··· Supplied records

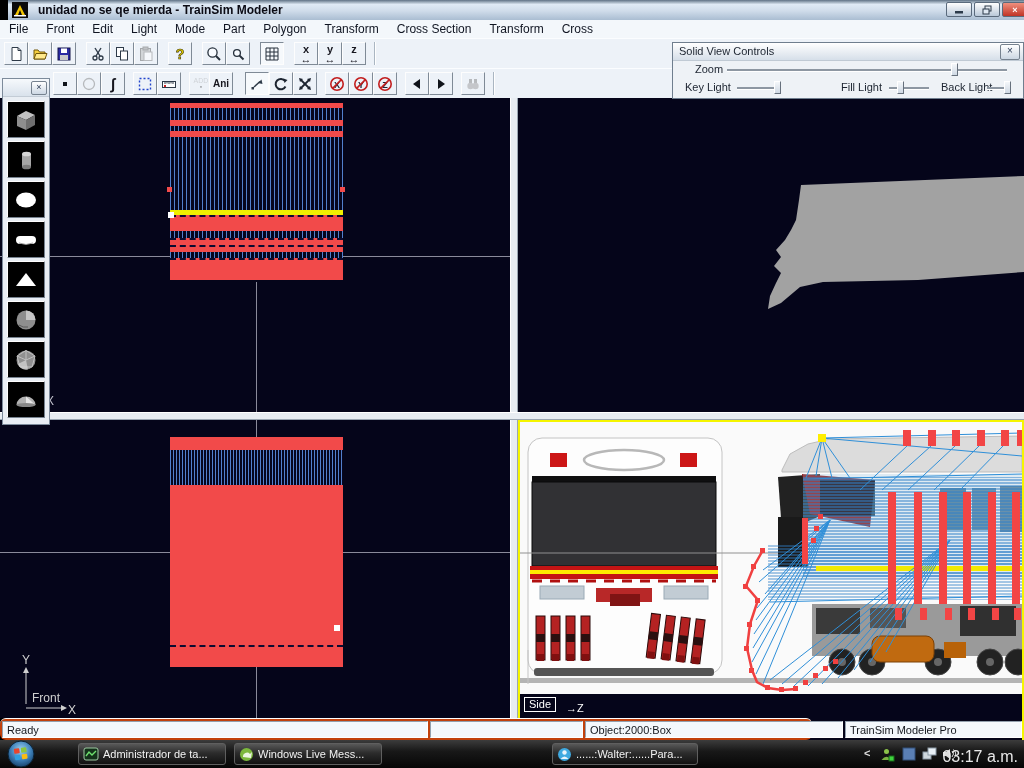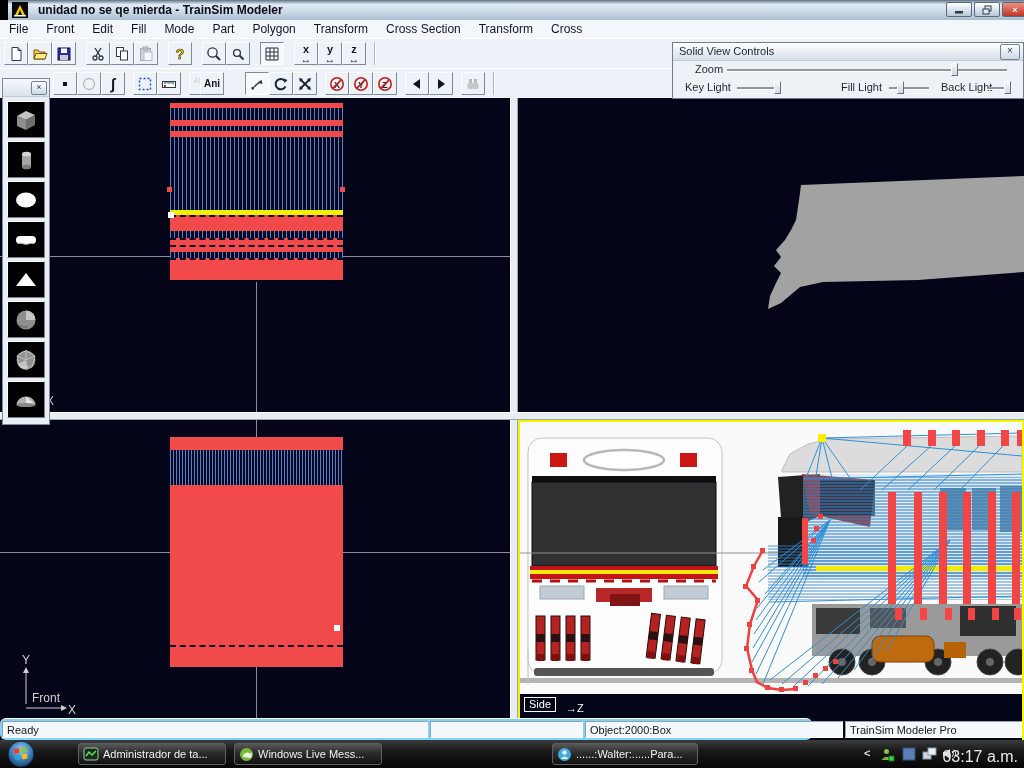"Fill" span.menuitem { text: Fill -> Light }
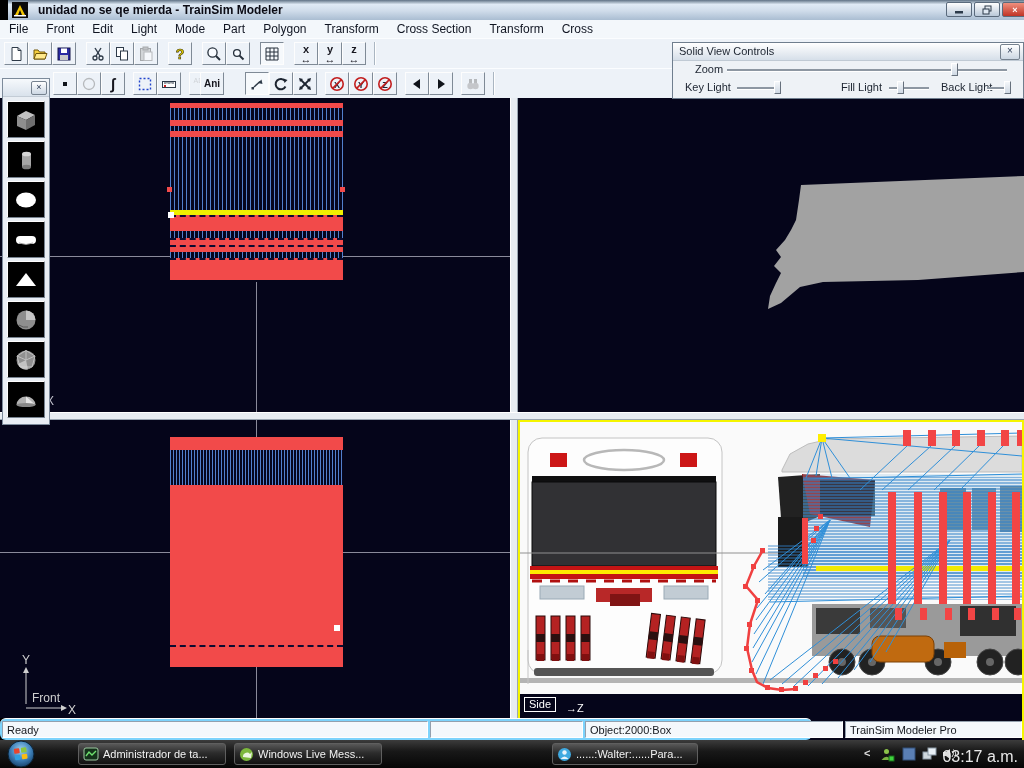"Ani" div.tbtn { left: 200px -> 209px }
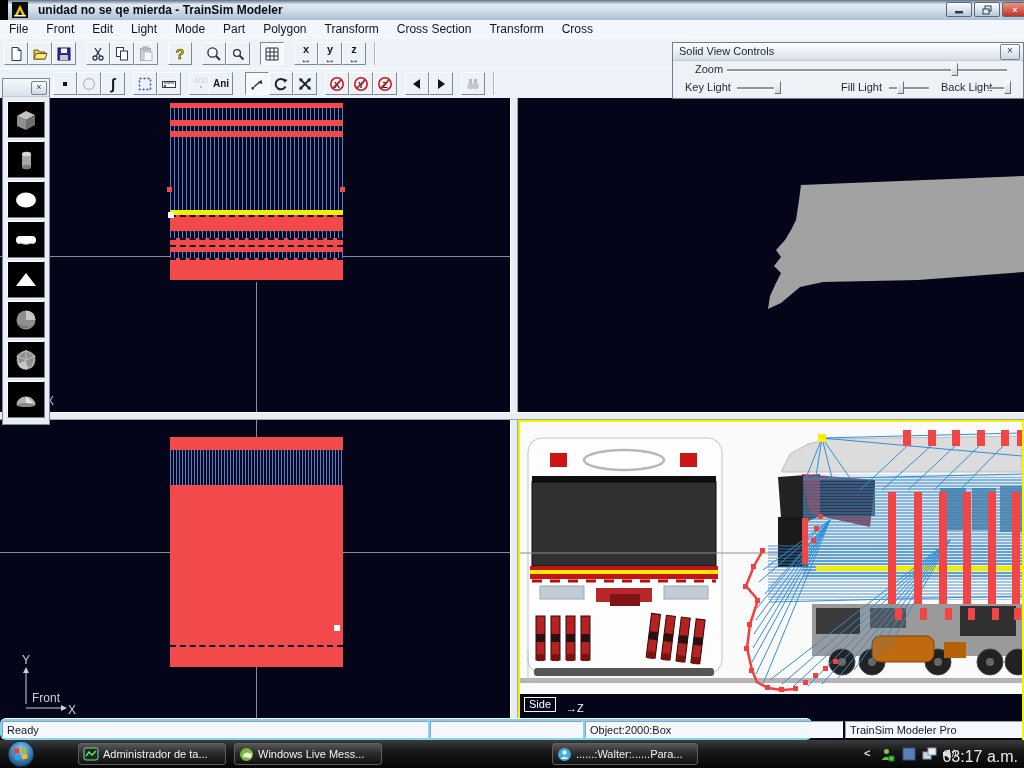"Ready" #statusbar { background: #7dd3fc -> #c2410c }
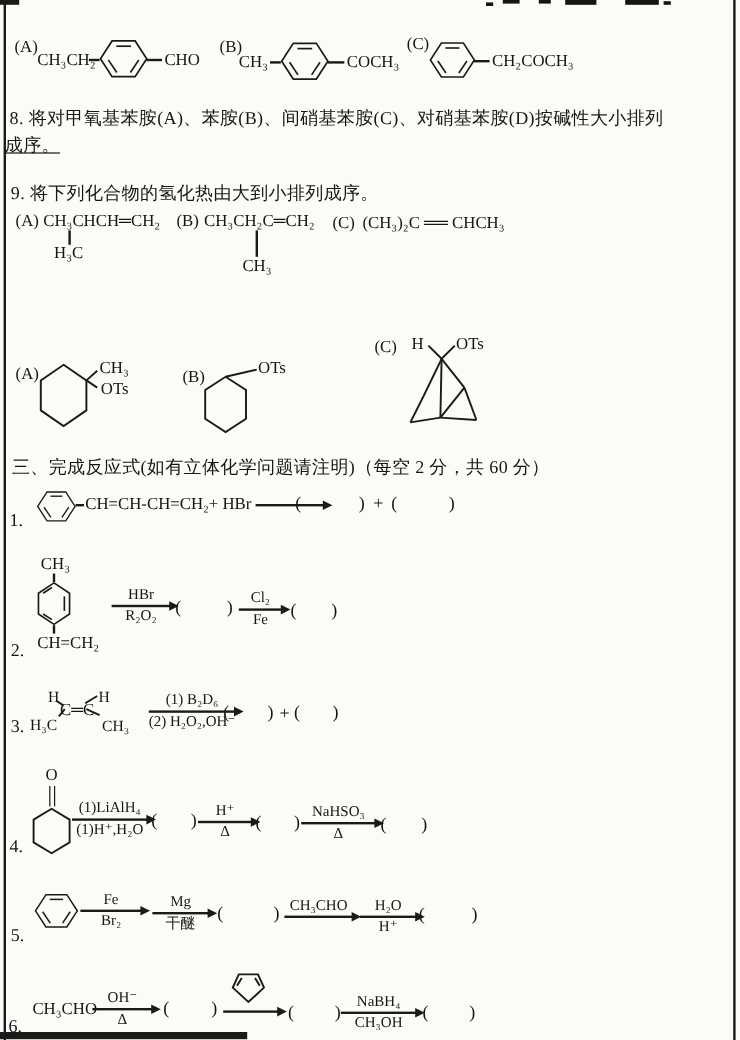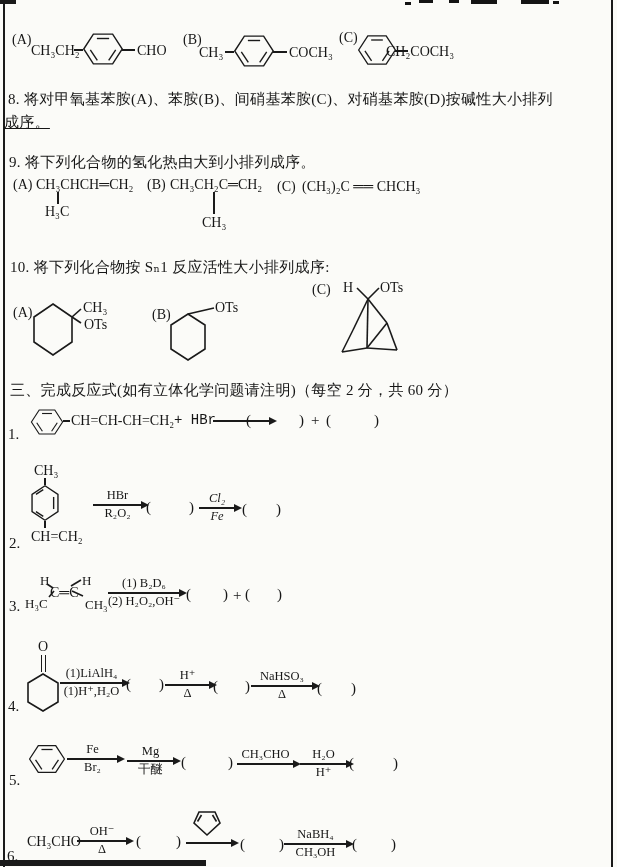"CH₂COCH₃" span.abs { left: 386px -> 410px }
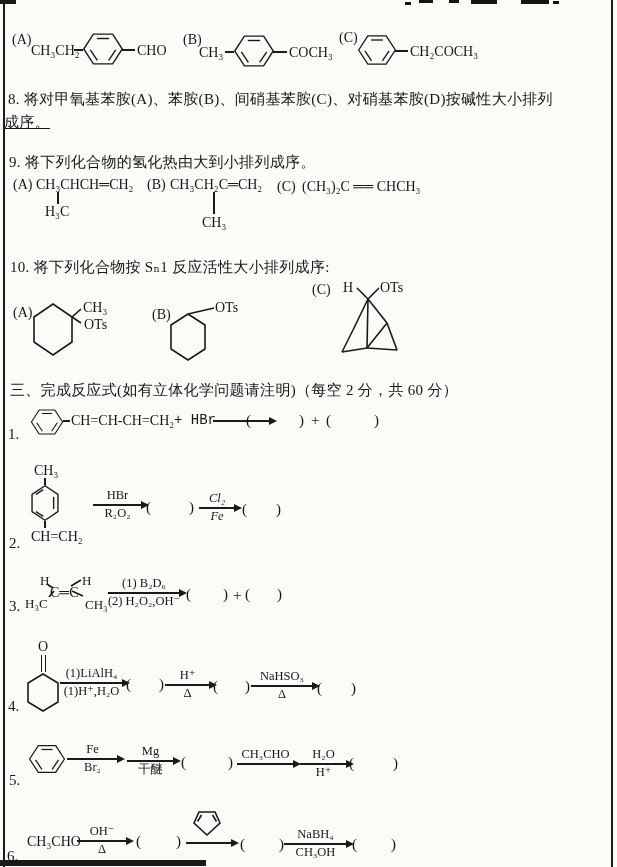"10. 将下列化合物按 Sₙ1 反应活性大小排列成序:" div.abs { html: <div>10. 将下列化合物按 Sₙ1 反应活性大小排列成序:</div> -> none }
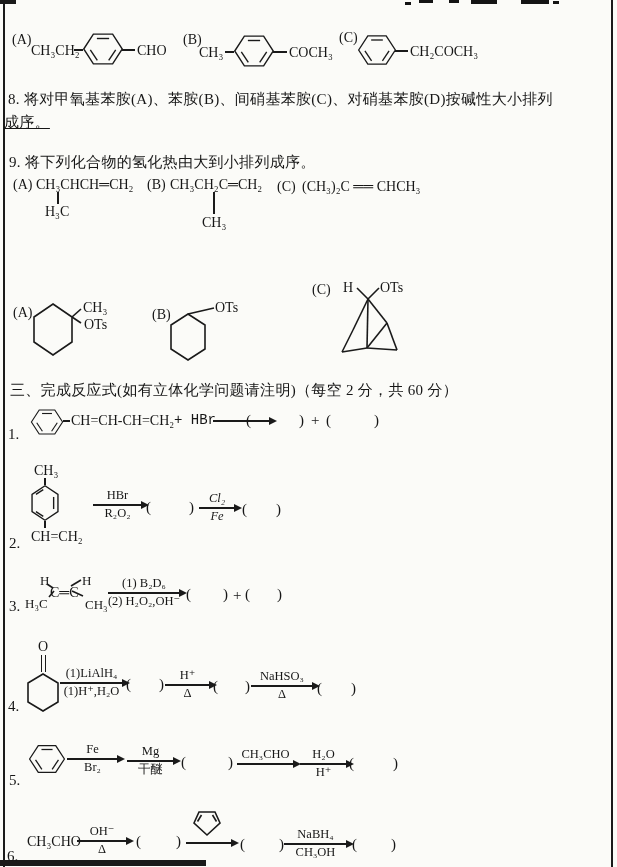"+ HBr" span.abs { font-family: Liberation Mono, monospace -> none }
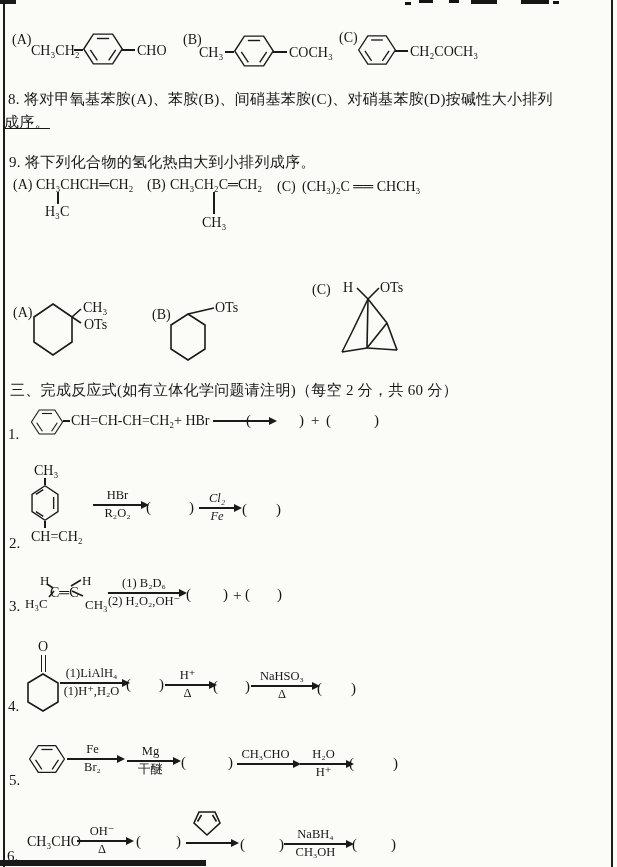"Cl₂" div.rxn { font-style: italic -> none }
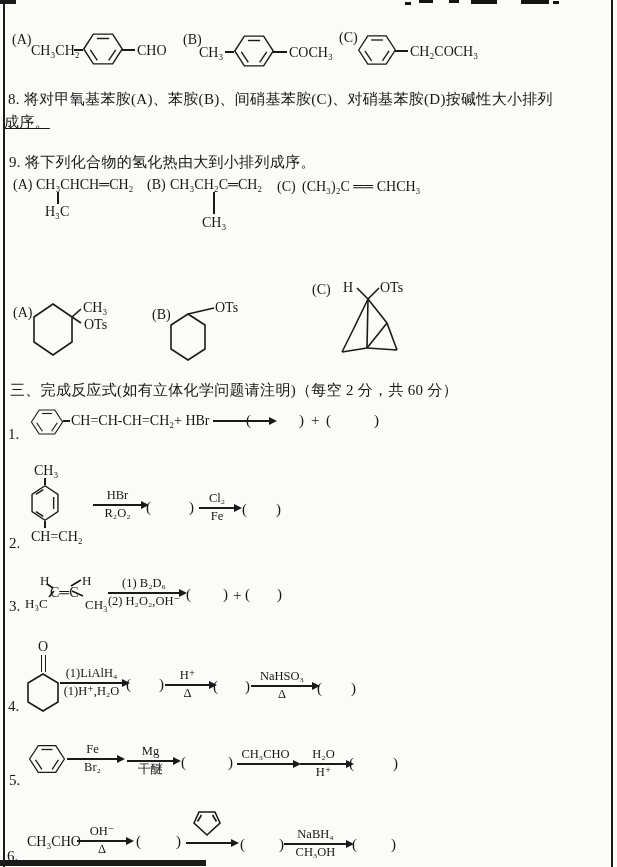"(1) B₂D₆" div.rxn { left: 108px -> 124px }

······

What this task involves:
Only the lines from the one containing "html: <div>10. 将下列化合物按" through the final line of the data should be given again, exactly and without pictures.

Output for this task:
"10. 将下列化合物按 Sₙ1 反应活性大小排列成序:" div.abs { html: <div>10. 将下列化合物按 Sₙ1 反应活性大小排列成序:</div> -> none }
"+ HBr" span.abs { font-family: Liberation Mono, monospace -> none }
"Cl₂" div.rxn { font-style: italic -> none }
"(1) B₂D₆" div.rxn { left: 108px -> 124px }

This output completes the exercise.